Tuesday, February 2, 2010

Long Before Earthquake Destruction in Haiti, A Drinking Water Crisis

Guest post by Joseph B. Treaster of 1H2O.org


MIAMI--Long before the earthquake, Haiti was mired in a crisis that only a few experts noticed - a severe lack of clean drinking water. The country's 10 million people had drinking water from springs and rivers and wells and a broken-down municipal water system in the capital, Port-Au-Prince. But a great deal of the water was loaded with bacteria and parasites and, in some cases, chemicals and other pollutants.

The foul water undermined everything in Haiti. It caused chronic diarrhea, dysentery, hepatitis and even typhoid and cholera. The diseases filled hospital beds, kept children out of school and grown ups from work. And the water-borne diseases caused death. The Pan American Health Organization estimates that half of all the deaths in Haiti in recent years -- apart from those in calamities like floods and hurricanes -- have been the result of water-borne diseases. In most cases, severe diarrhea took hold. People became dehydrated and very quickly were gone.

Many countries share Haiti's plight. According to the World Health Organization, at least 1 billion people around the world do not have clean drinking water. Even more do not have toilets. The lack of clean water and toilets is a disaster. Each year, about two million people die from water-borne diseases. That is eight times the deaths in the Asian tsunami in 2004, and it happens every year. It is not on the radar of most Americans.

Most of the victims are young children. They die quietly, at home and in little clinics in slums and out-of-the way places in the countryside in India and Nepal, in Bolivia and Honduras. Hardly anyone notices that, according to United Nations data, more children die from simply drinking unhealthy water than from HIV/AIDS, malaria and measles combined.

These people do not have to die. All the technology for providing clean drinking water exists. It is not very complicated and it is not incredibly expensive. But almost nowhere in the developing world does clean water get high priority. Drilling wells and running pipelines and building water purification plants have never really captured the imagination of political leaders. The people who suffer most are the poorest, the hungriest, the least influential.

It is not that nothing is being done about providing clean water. Even in Haiti, many water projects were underway before the earthquake. Some had budgets in the millions of dollars. Some involved small private groups that were able to put in a few wells or a few dozen water treatment devices. One group, International Action, says it has installed 110 neighborhood water tank chlorinators in Port-au-Prince. But in Haiti and elsewhere, the efforts have scarcely made a dent.

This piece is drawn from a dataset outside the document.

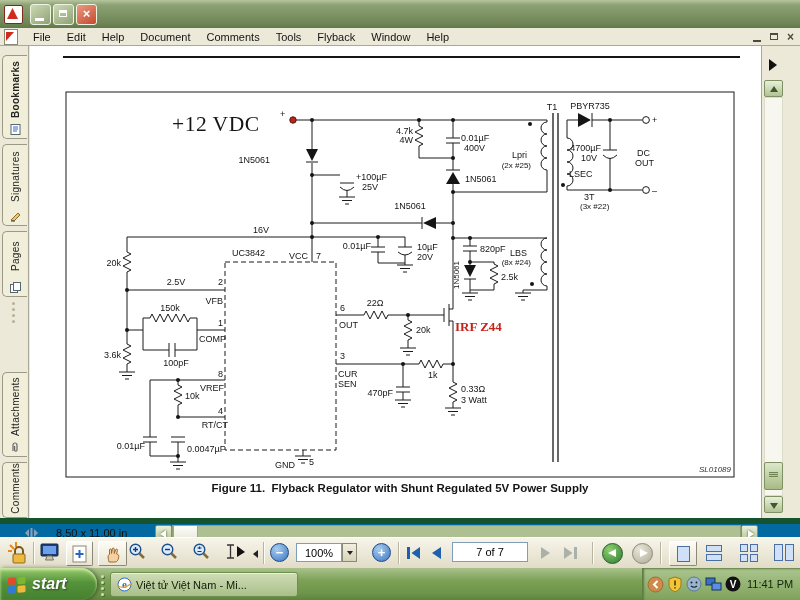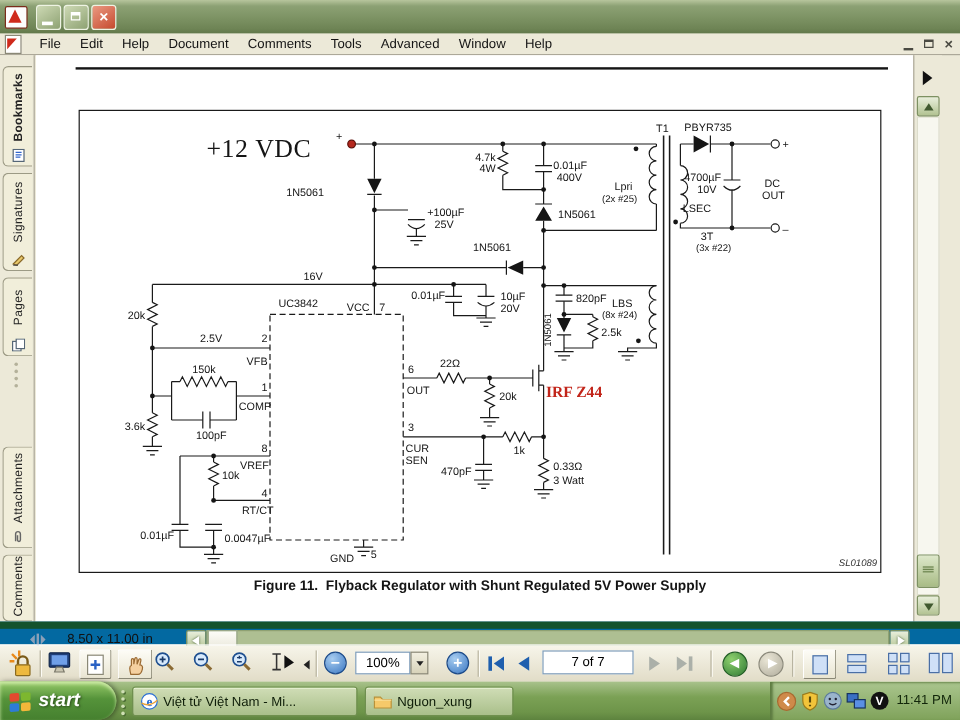"Advanced" span.menu-item { text: Advanced -> Flyback }
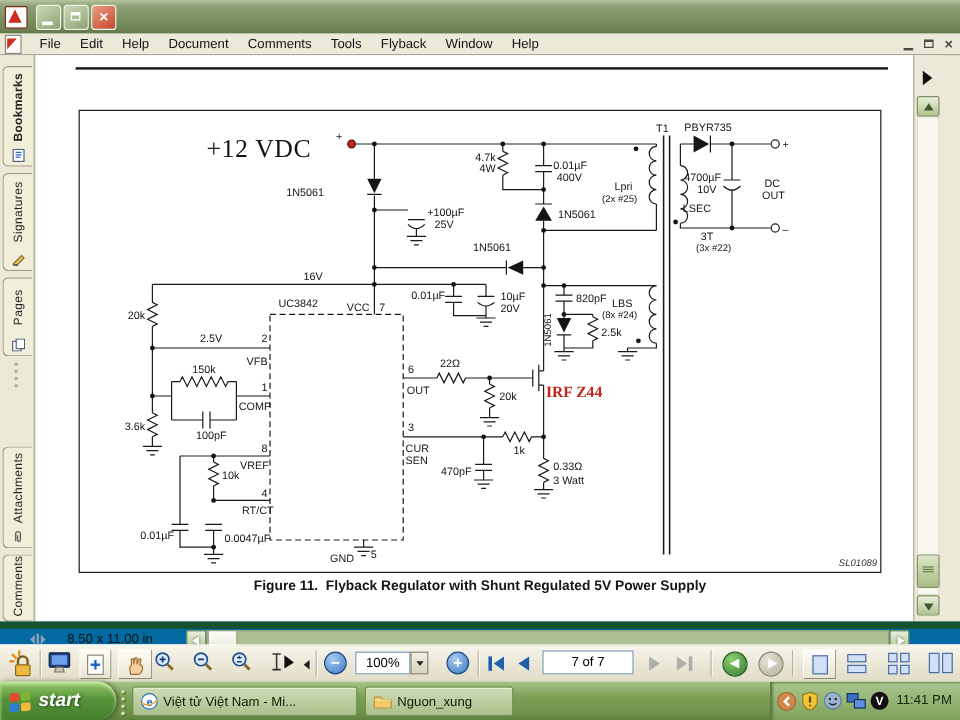"Nguon_xung" div.taskbtn { html: <div> <svg> <path></path> <path></path> </svg> <span>Nguon_xung</span> </div> -> none }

Nowhere in the developing world is there a plan that coordinates national or region water projects, small and large. Inevitably, some of the good work overlaps. Some of it never gets finished. Quite often maintenance is overlooked and systems collapse. For example, in Kampala, the capital of Uganda, drinking water is fine at the treatment plant. But the water mains are corroded and punctured. They lie in the same trenches as the sewer lines and filthy waste sloshes into the drinking water.

As the rebuilding of Haiti gets underway, billions of dollars are going to be spent. Some of those dollars, perhaps a billion or more, should be dedicated to cleaning up the country's drinking water and to making sure it stays clean. It would help put Haiti on a sound footing for the future perhaps more than any other single thing. A well-orchestrated plan for providing clean drinking water to the people of Haiti could be a model for the world.